[quote]If you see that skyward trend continuing even after the average Chinese PPP per capita reach beyond $20-25k, then yes, you got a bubble forming.[/quote]
The $64,000 question is, can Chinese PPP even get to 20k in the first place? The growth in the other two (Taiwan and South Korea) was driven by exports. As you’ve correctly observed, Taiwan and South Korea taken together have something like 30 million people. They could grow their GDP’s to developed country level via exports without making a big dent in global markets. China has already saturated the world with its exports and it’s still at something like $6k per capita. Now it has to start focusing on developing its domestic consumer, and that’s fairly unprecedented at that level of GDP.

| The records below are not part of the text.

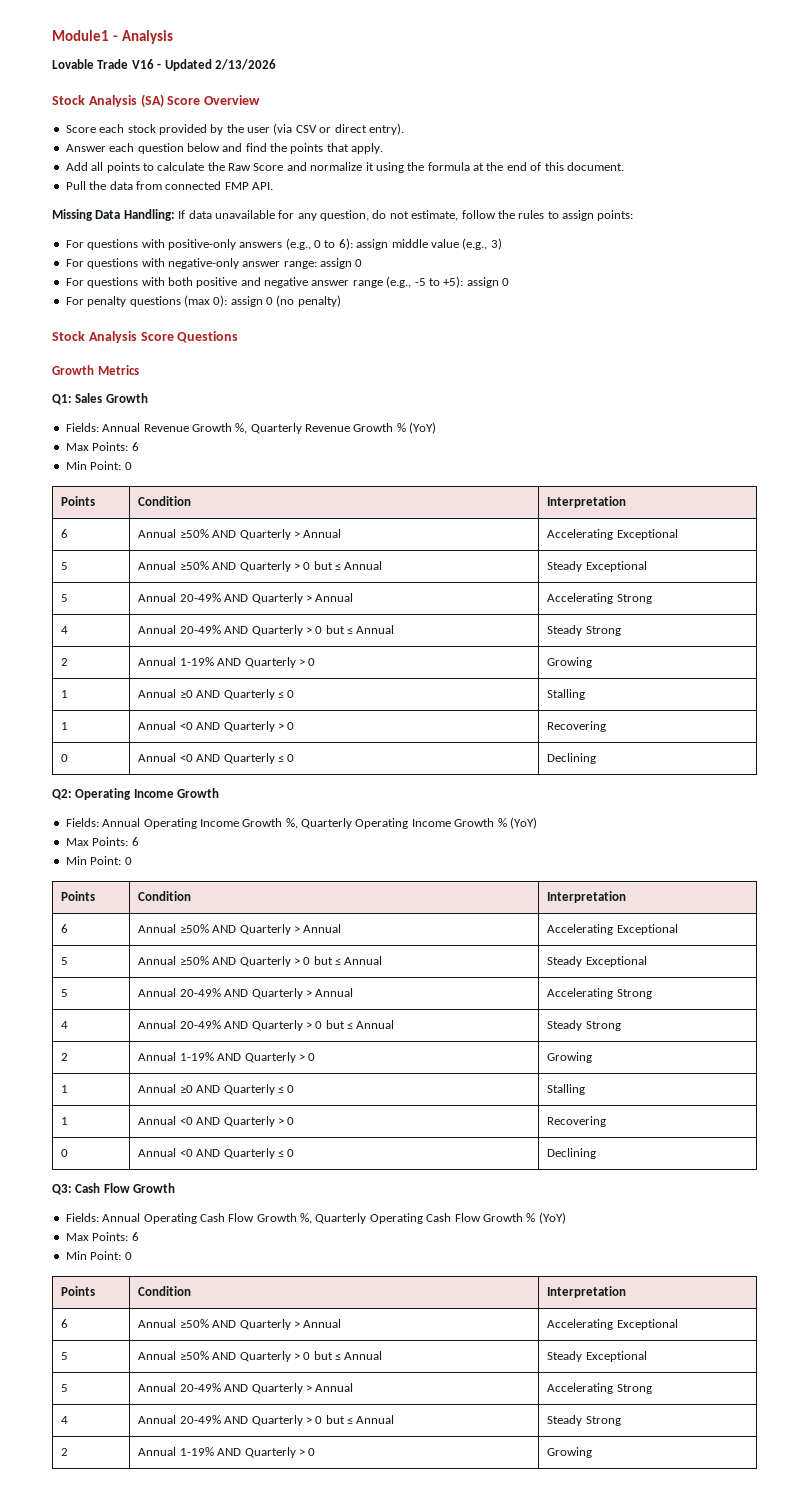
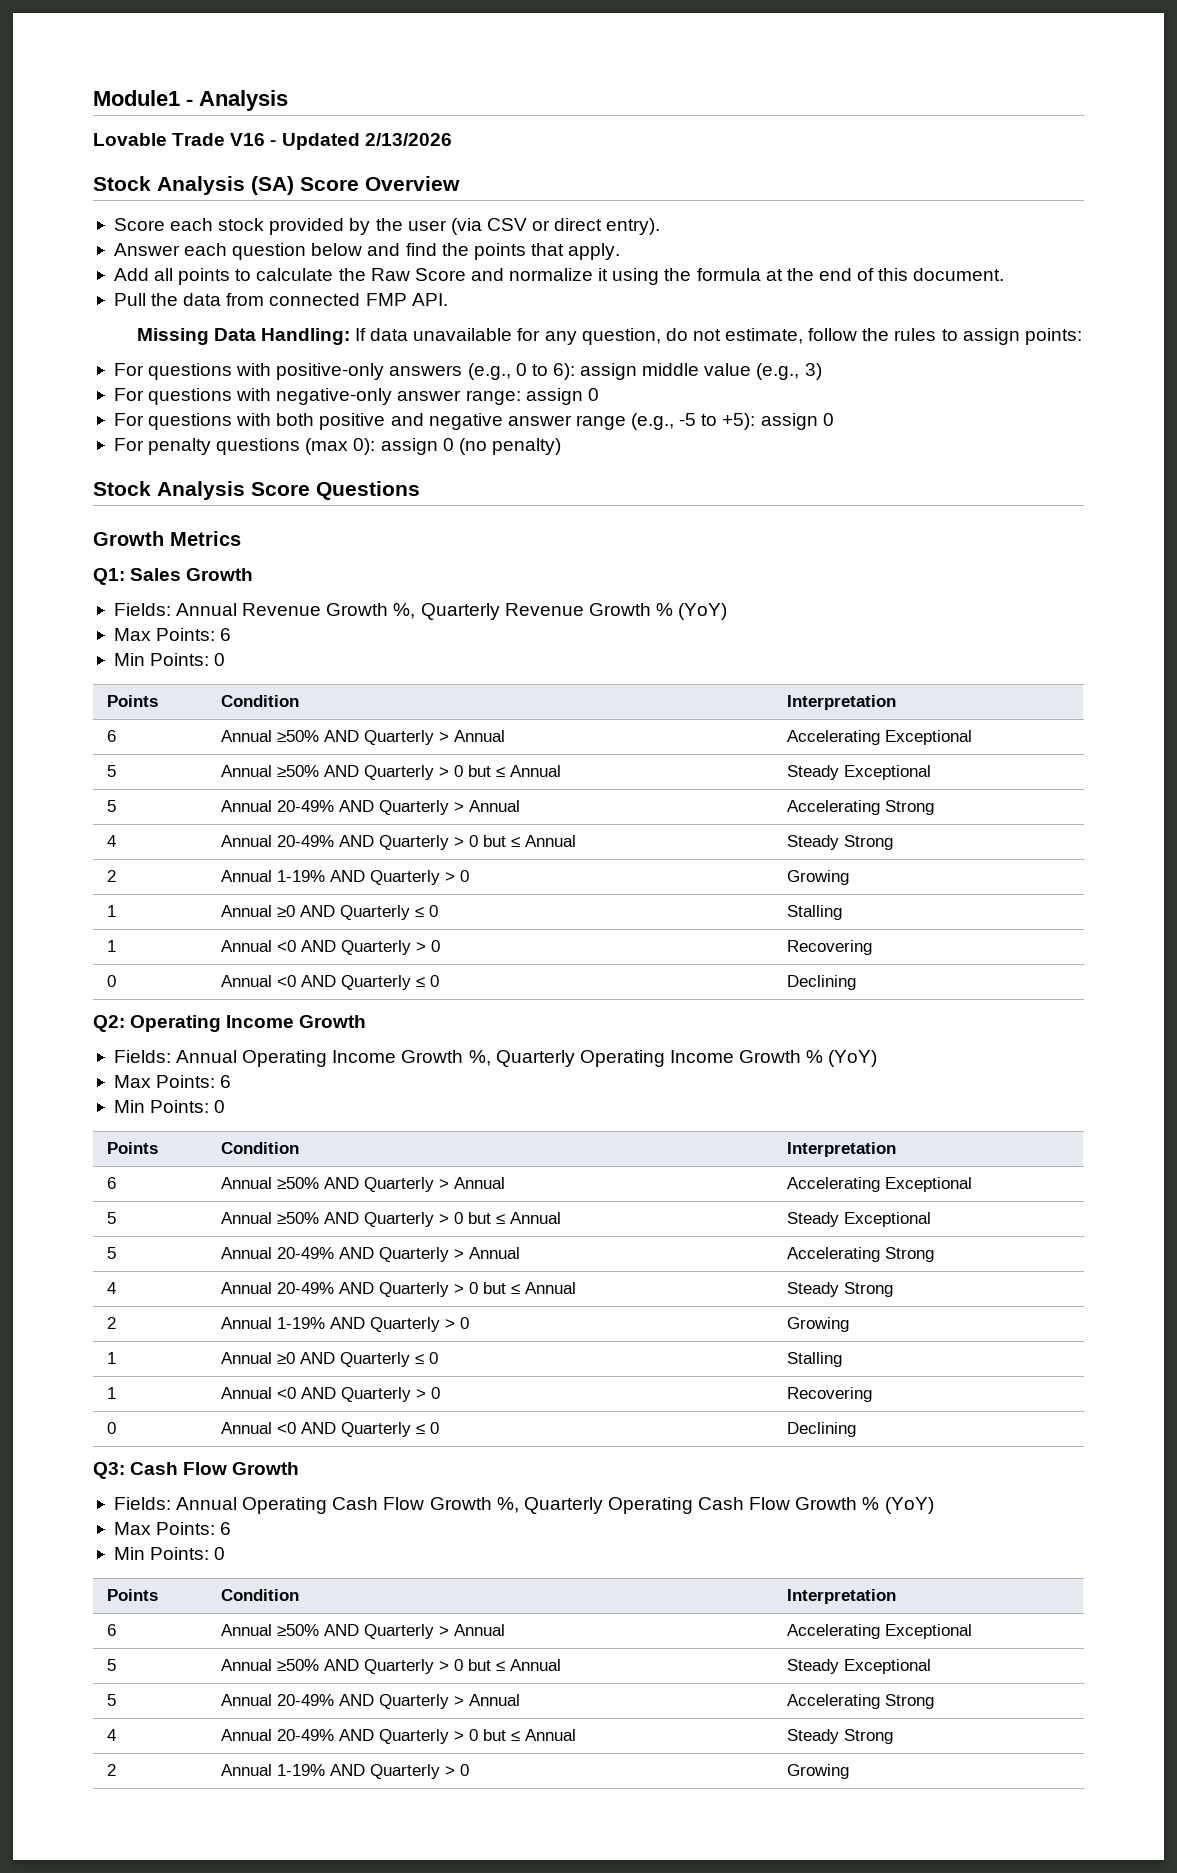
  Fields: Annual Revenue Growth %, Quarterly Revenue Growth % (YoY)
  Max Points: 6
- Min Point: 0
+ Min Points: 0
  Fields: Annual Operating Income Growth %, Quarterly Operating Income Growth % (YoY)
  Max Points: 6
- Min Point: 0
+ Min Points: 0
  Fields: Annual Operating Cash Flow Growth %, Quarterly Operating Cash Flow Growth % (YoY)
  Max Points: 6
- Min Point: 0
+ Min Points: 0

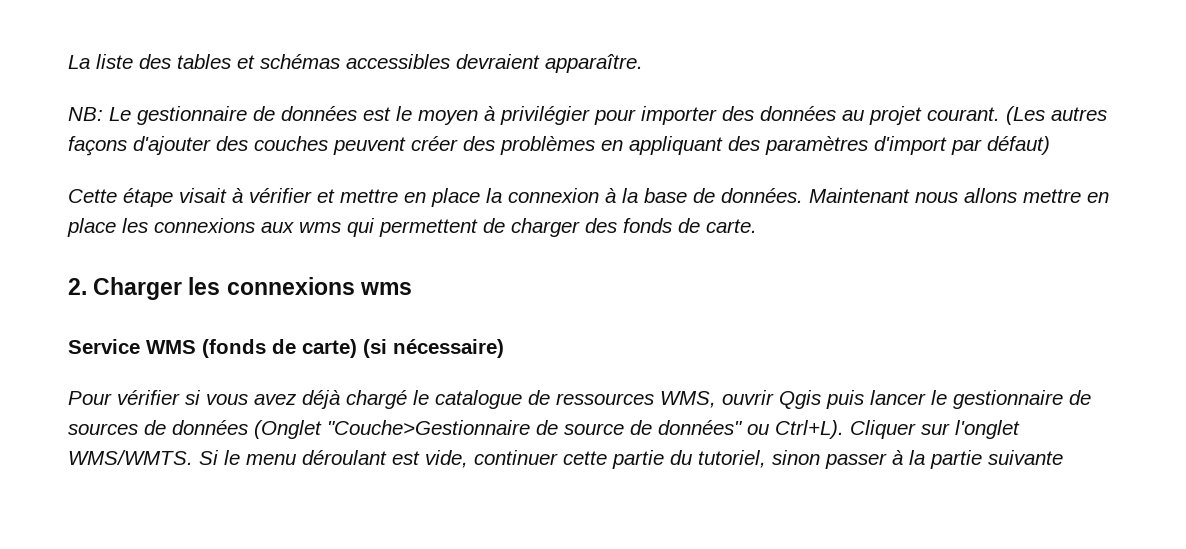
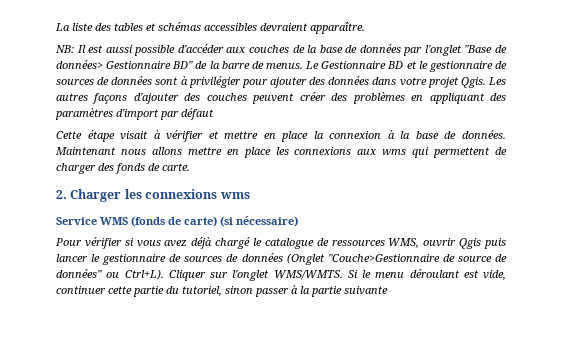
- NB: Le gestionnaire de données est le moyen à privilégier pour importer des données au projet courant. (Les autres façons d'ajouter des couches peuvent créer des problèmes en appliquant des paramètres d'import par défaut)
+ NB: Il est aussi possible d'accéder aux couches de la base de données par l'onglet "Base de données> Gestionnaire BD" de la barre de menus. Le Gestionnaire BD et le gestionnaire de sources de données sont à privilégier pour ajouter des données dans votre projet Qgis. Les autres façons d'ajouter des couches peuvent créer des problèmes en appliquant des paramètres d'import par défaut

[quote]Beyond that, I’d offer that China’s educational system is nowhere the task necessary to bring a country of that size, populated with largely subsistence farmers, forward to a point where the average person is earning $20K – $25K per year. Where does China rank in terms of Top 100 International Universities?[/quote]
China’s educational system is actually quite good. And for that China has Mao and Soviet Union to thank. When Mao came to power, China was an extremely backward country, industry was nonexistent, adult literacy rate was something like 20%. By 1980, literacy was up to 80%, and conditions were in place for capitalist industrialization.
I recall reading recently that the most likely undergraduate alma mater of U.S. Ph.D.’s is currently Tsinghua University, followed by Peking University.
[quote]I wouldn’t define China as a bubble, per se, but, rather, another Soviet Union. There was justifiable fear when the Soviets put Sputnik up in 1957, but it was the US that put a man on the moon 12 years later after Kennedy’s call to action.[/quote]
That is a poor analogy. Chinese growth is driven by private enterprise that is only lightly constrained by the communist government. There was essentially no private enterprise in the Soviet Union (except briefly during the 20’s and then just before the collapse in the late 80’s). They found a system that keeps corrupt officials and incompetent bureaucrats out of private entrepreneurs’ way as much as possible. Why do you think everyone goes to China to build new factories, and not, say, to Cambodia or Indonesia, even though Cambodian and Indonesian workers are clearly cheaper than Chinese?